Montaigne again

By John Hertz:  The other day I brought you something by Montaigne. Here’s another one (Essays, Bk. III ch. 13 “On experience”; Screech tr. 2003).

Truth itself is not privileged to be used all the time and in all circumstances: noble though its employment is….  you [could] release truth … not merely unprofitably but detrimentally….  No one will ever convince me that an upright rebuke may not be offered offensively nor that considerations of matter should not often give way to those of manner [p. 1223].

But wait, there’s more.

A king is not to be believed if he boasts of his steadfastness [against] the enemy if, for his profit and improvement, he cannot tolerate the freedom of [one] who loves him to use words which have no other power than to make his ears smart, any remaining effects of them being in his own hands.

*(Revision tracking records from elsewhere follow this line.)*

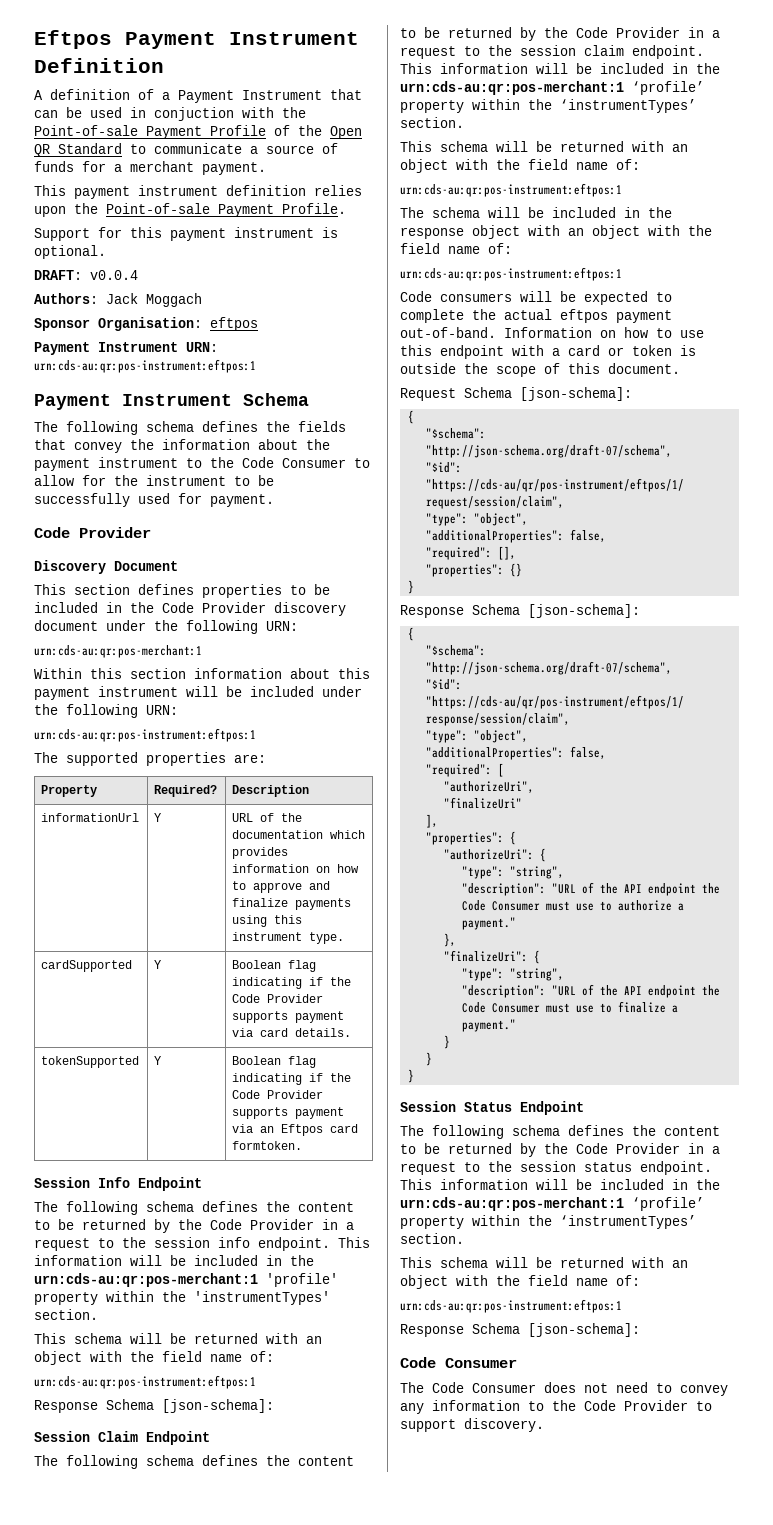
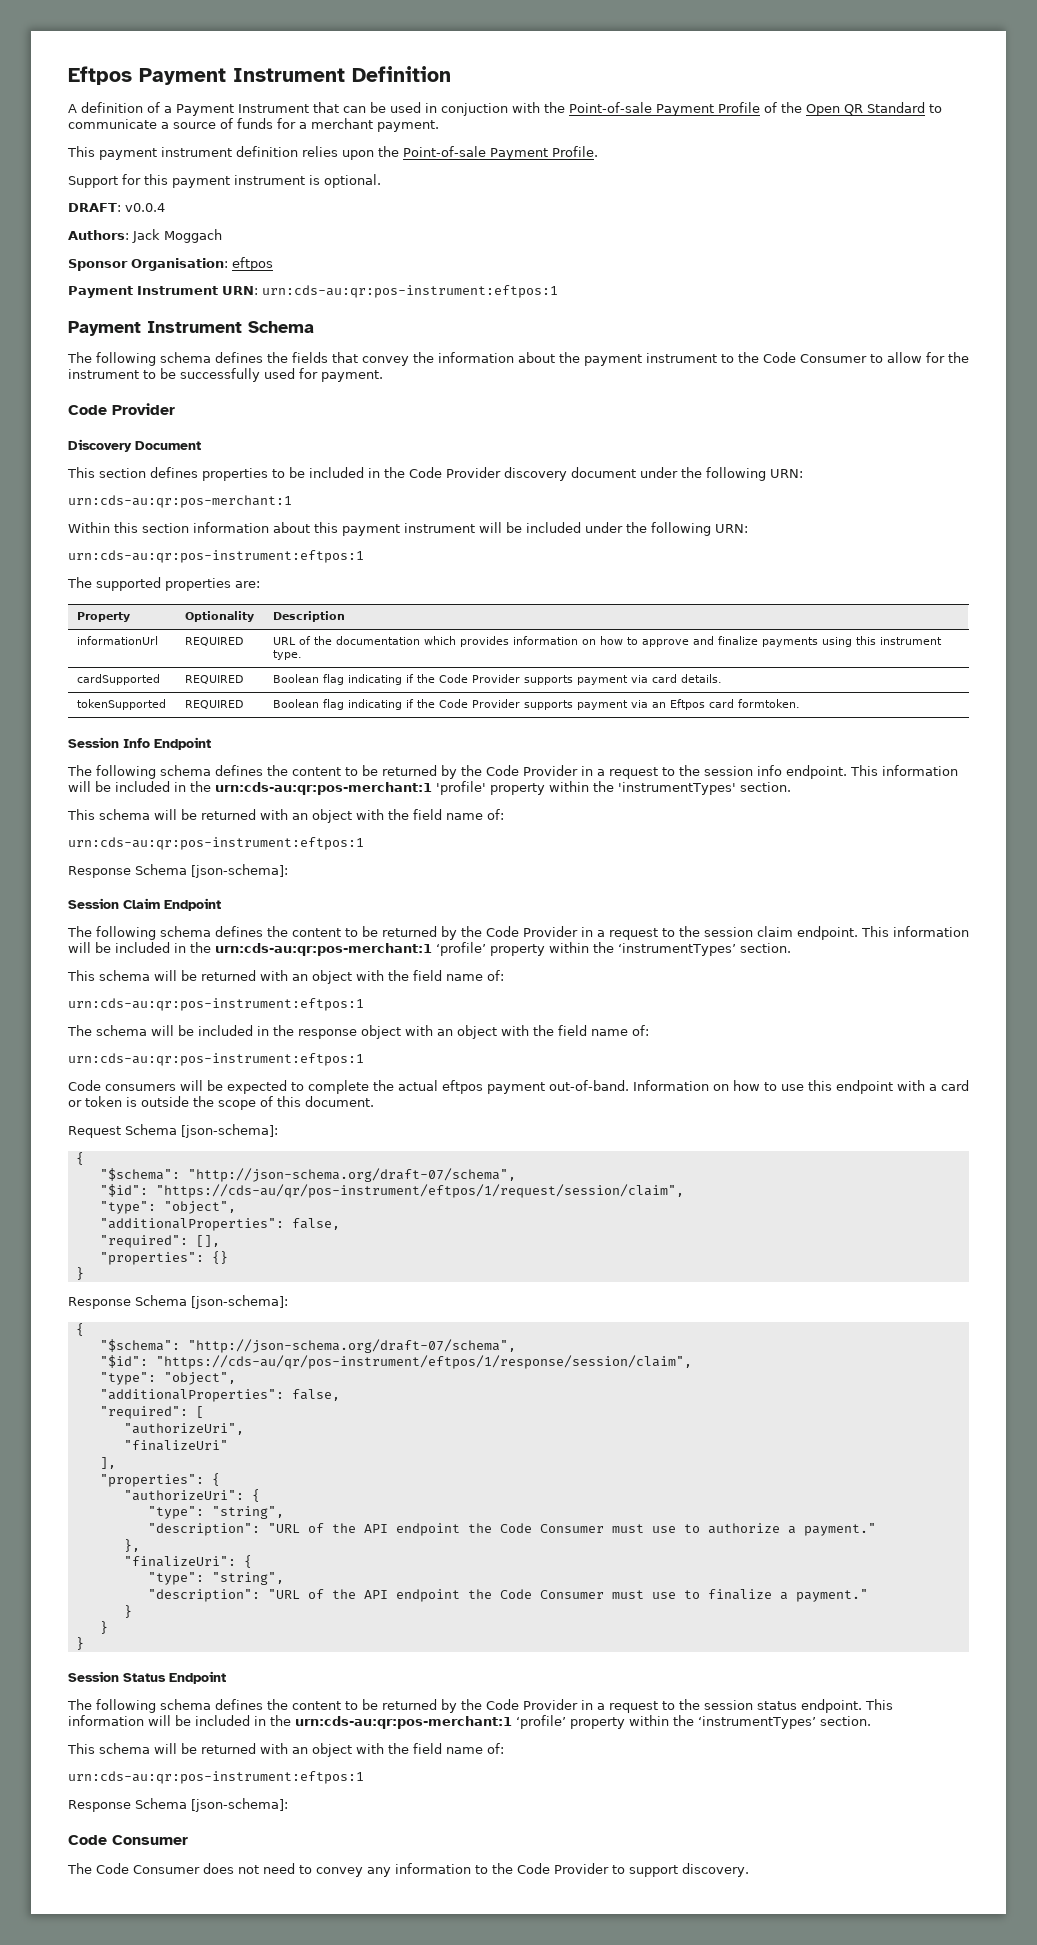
- Property | Required? | Description
+ Property | Optionality | Description
- informationUrl | Y | URL of the documentation which provides information on how to approve and finalize payments using this instrument type.
+ informationUrl | REQUIRED | URL of the documentation which provides information on how to approve and finalize payments using this instrument type.
- cardSupported | Y | Boolean flag indicating if the Code Provider supports payment via card details.
+ cardSupported | REQUIRED | Boolean flag indicating if the Code Provider supports payment via card details.
- tokenSupported | Y | Boolean flag indicating if the Code Provider supports payment via an Eftpos card formtoken.
+ tokenSupported | REQUIRED | Boolean flag indicating if the Code Provider supports payment via an Eftpos card formtoken.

Now there is no category of [persons] who has greater need of such true and frank counsels than kings do.  They sustain a life lived in public and have to remain acceptable to the opinions of a great many on-lookers: yet, since it is customary not to tell them anything which makes them change their ways, they discover that they have, quite unawares, begun to be hated and loathed by their subjects for reasons which they could often have avoided … if only they had been warned in time and corrected [p. 1224].

Various comments come to mind, but I omit them.  Even I do that sometimes.